Data supplied:
====
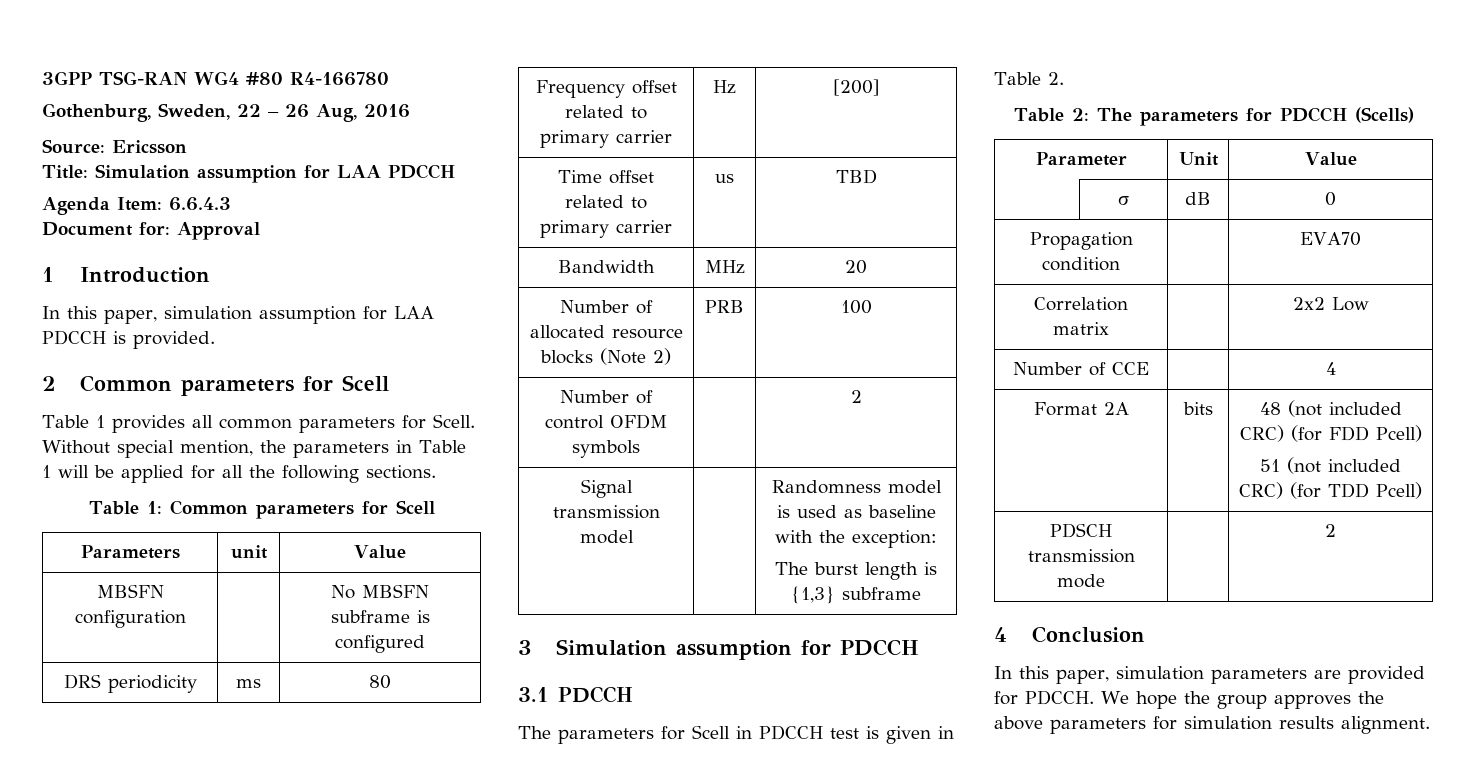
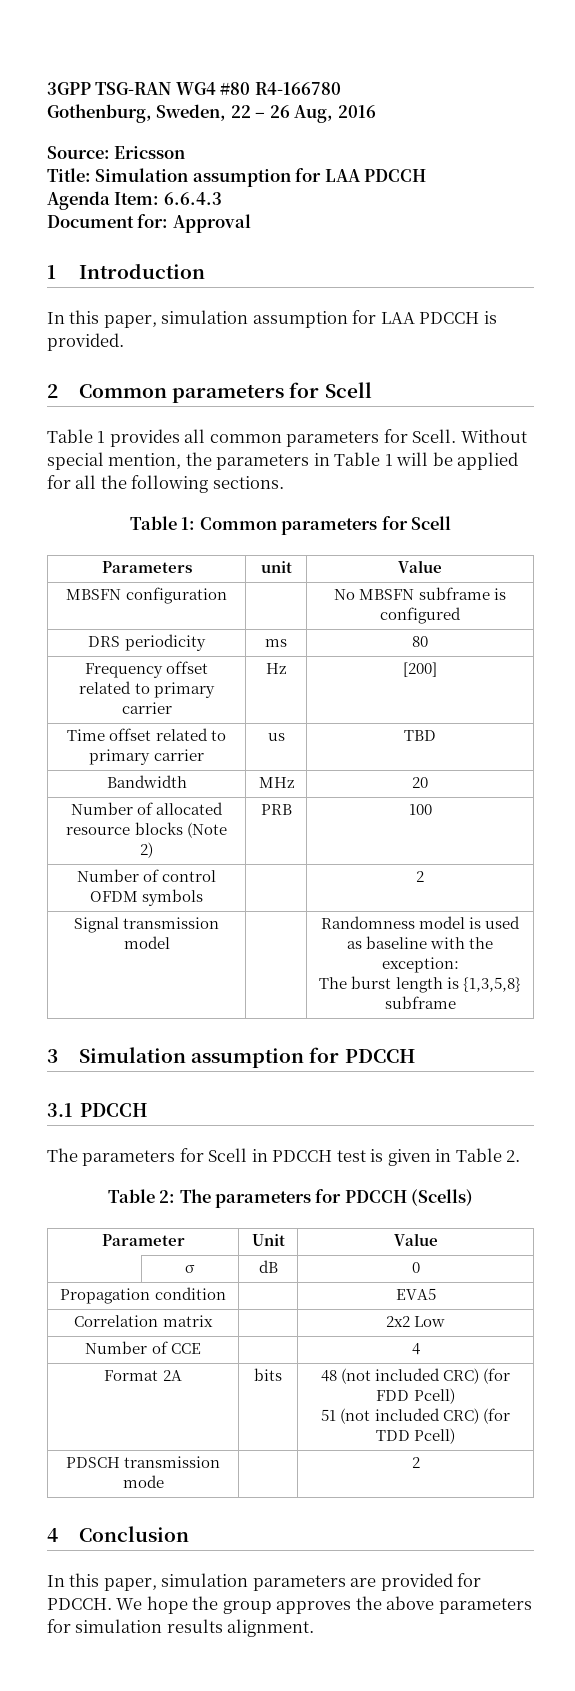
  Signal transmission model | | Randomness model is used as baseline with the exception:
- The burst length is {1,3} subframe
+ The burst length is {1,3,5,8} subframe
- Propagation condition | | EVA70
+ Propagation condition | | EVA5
====
Render the records above word for word and leave the pictures out.

  Signal transmission model | | Randomness model is used as baseline with the exception:
- The burst length is {1,3} subframe
+ The burst length is {1,3,5,8} subframe
- Propagation condition | | EVA70
+ Propagation condition | | EVA5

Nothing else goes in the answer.